Наконец запас кольев закончился, тогда мы, к облегчению Насти, тронулись к дому. Идти назад оказалось ещё тяжелее. Во-первых, мы устали, во-вторых, нас уже не подгоняло нетерпеливое желание проверить сообщение девушки, на смену ему пришло давящее ощущение стремительно завершающегося дня. В лесу темнеть начинает раньше. Сумерки здесь таинственнее и тревожнее, чем на открытом пространстве.
В довершение всего, Настя вдруг охнула и, схватившись за голову, как слепая, заметалась среди деревьев. Её опять настигла боль, посланная практически с того света. Теперь отцу Никодиму пришлось идти, поддерживая девушку, а я, стиснув зубы, проклиная себя за пижонский отказ от завтрака (или обеда), бормотал заклятия и концентрировал остаток сил, чтобы прикрыть сознание мучительно корчившейся дочери вампира от атак её замогильного недоброжелателя.
Когда мы добрались до подворья, солнце только начинало уходить за стену леса, но мы чувствовали себя совсем разбитыми. Торопливо усыпив Настю уже проверенным способом, я рухнул на лавку, тут же закрыл глаза, мысленно приказав себе проснуться через 15 минут. Проснулся я только через час, что случилось со мной первый раз в жизни — до этого мой биологический будильник ни разу не подводил меня.

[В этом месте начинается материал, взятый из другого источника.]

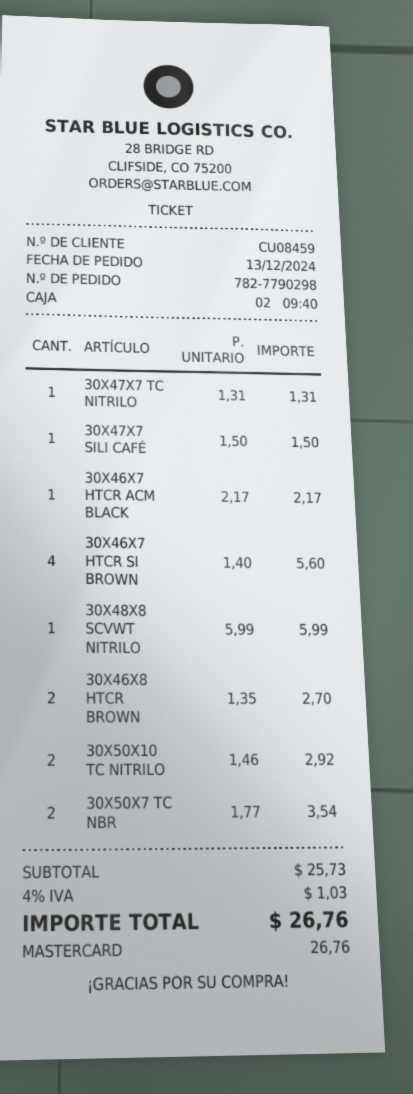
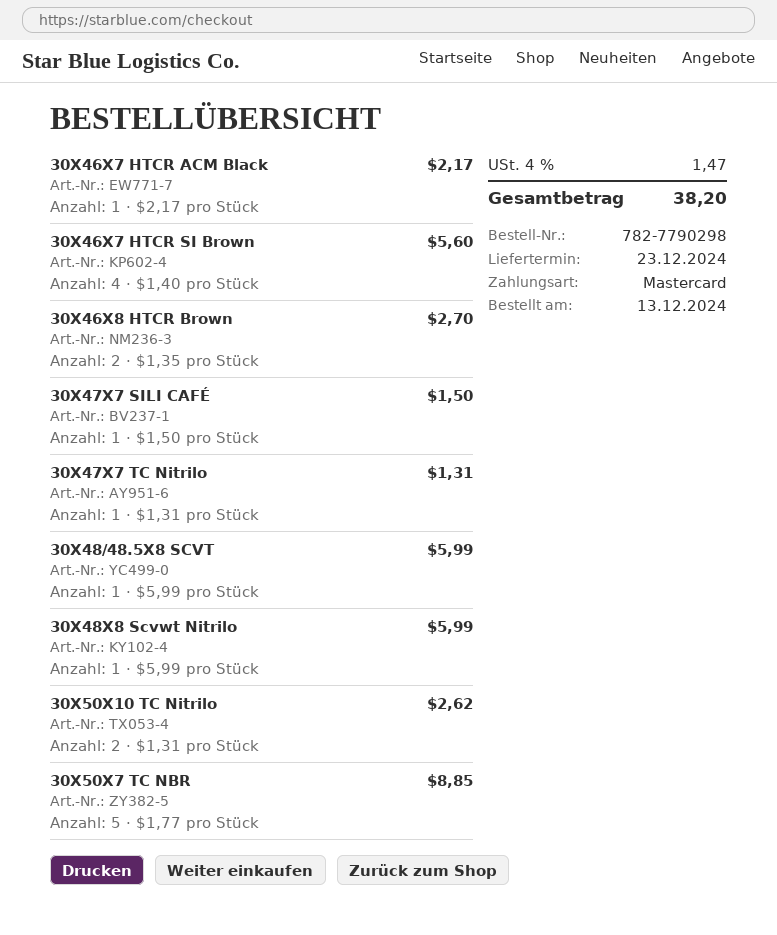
30X50X10 TC NITRILO: 2 x 1.46 = 2.92 -> 2 x 1.31 = 2.62
30X50X7 TC NBR: 2 x 1.77 = 3.54 -> 5 x 1.77 = 8.85
30X48/48.5X8 SCVT: none -> 1 x 5.99 = 5.99
tax: 4% = 1.03 -> 4% = 1.47
total: 26.76 -> 38.20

На столе пыхтел горячий самовар, шипела яичница, а отец Никодим кротко молился в углу. Увидев, что я проснулся, он подсел к столу. Мы резво выскребли сковородку. Затем он, обжигаясь, допил свой чай, после чего занял моё место на лавке, строго наказав мне разбудить его, как только стемнеет.

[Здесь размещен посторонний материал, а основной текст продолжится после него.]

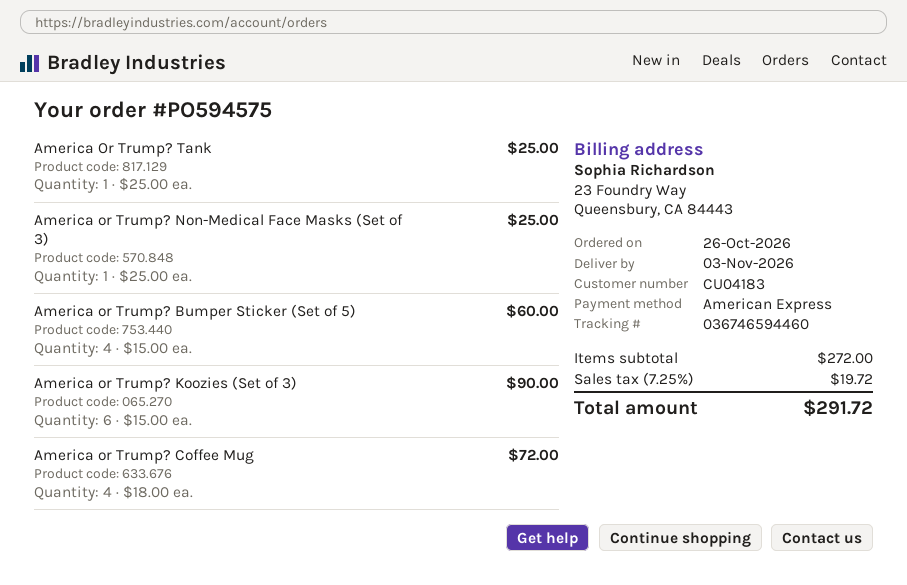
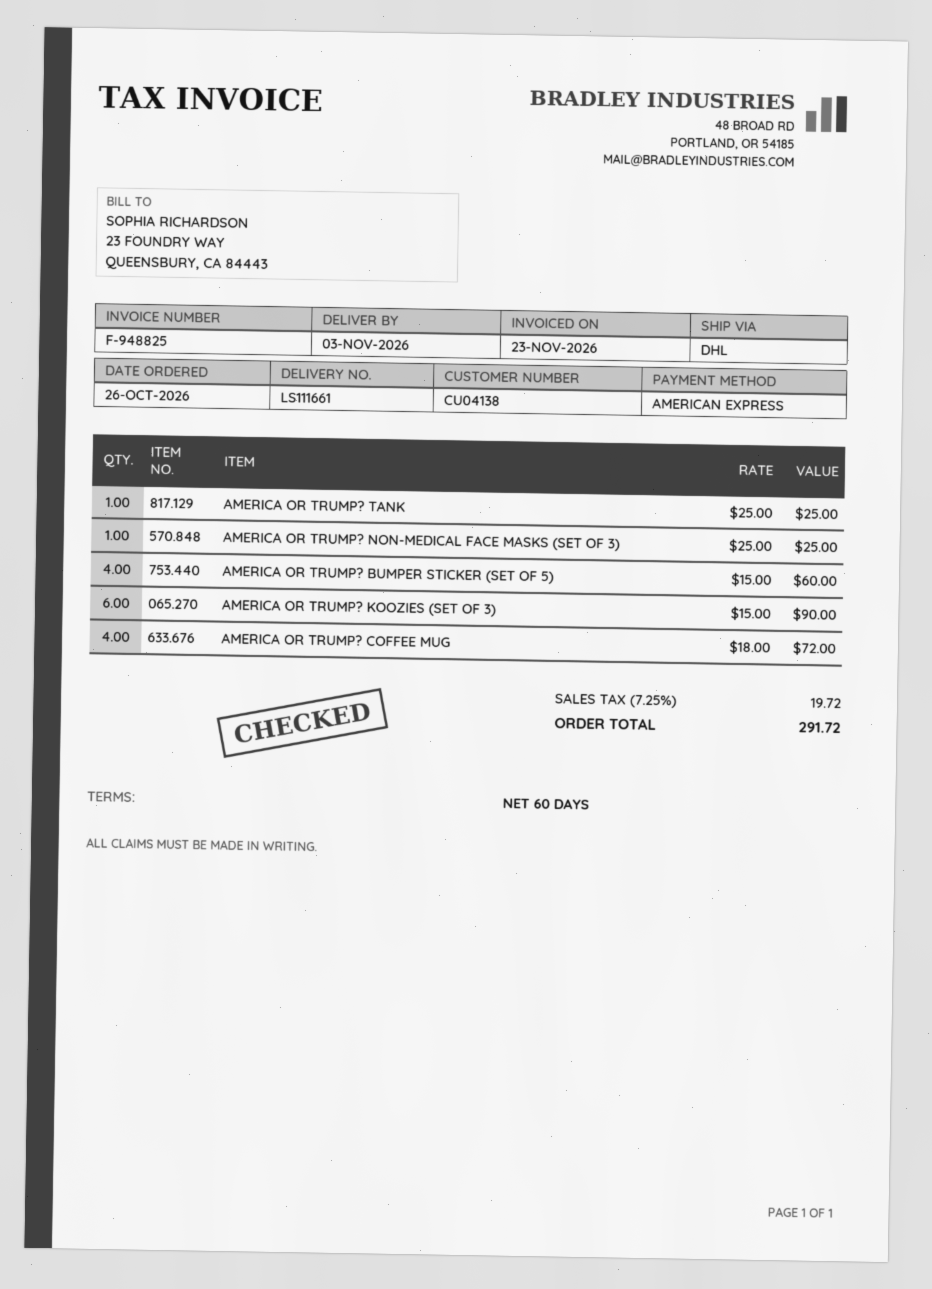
customer number: CU04183 -> CU04138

Сэр Галахад с Патриком уснули ещё раньше. Вид сонного царства, в которое превратилась горница, угнетающе действовал на мои расстроенные чувства, а посему я вышел на крыльцо, закурил трубку, после чего начал философски наблюдать, как сливаются с надвигающимися сумерками тени от забора и подступавших к нему деревьев.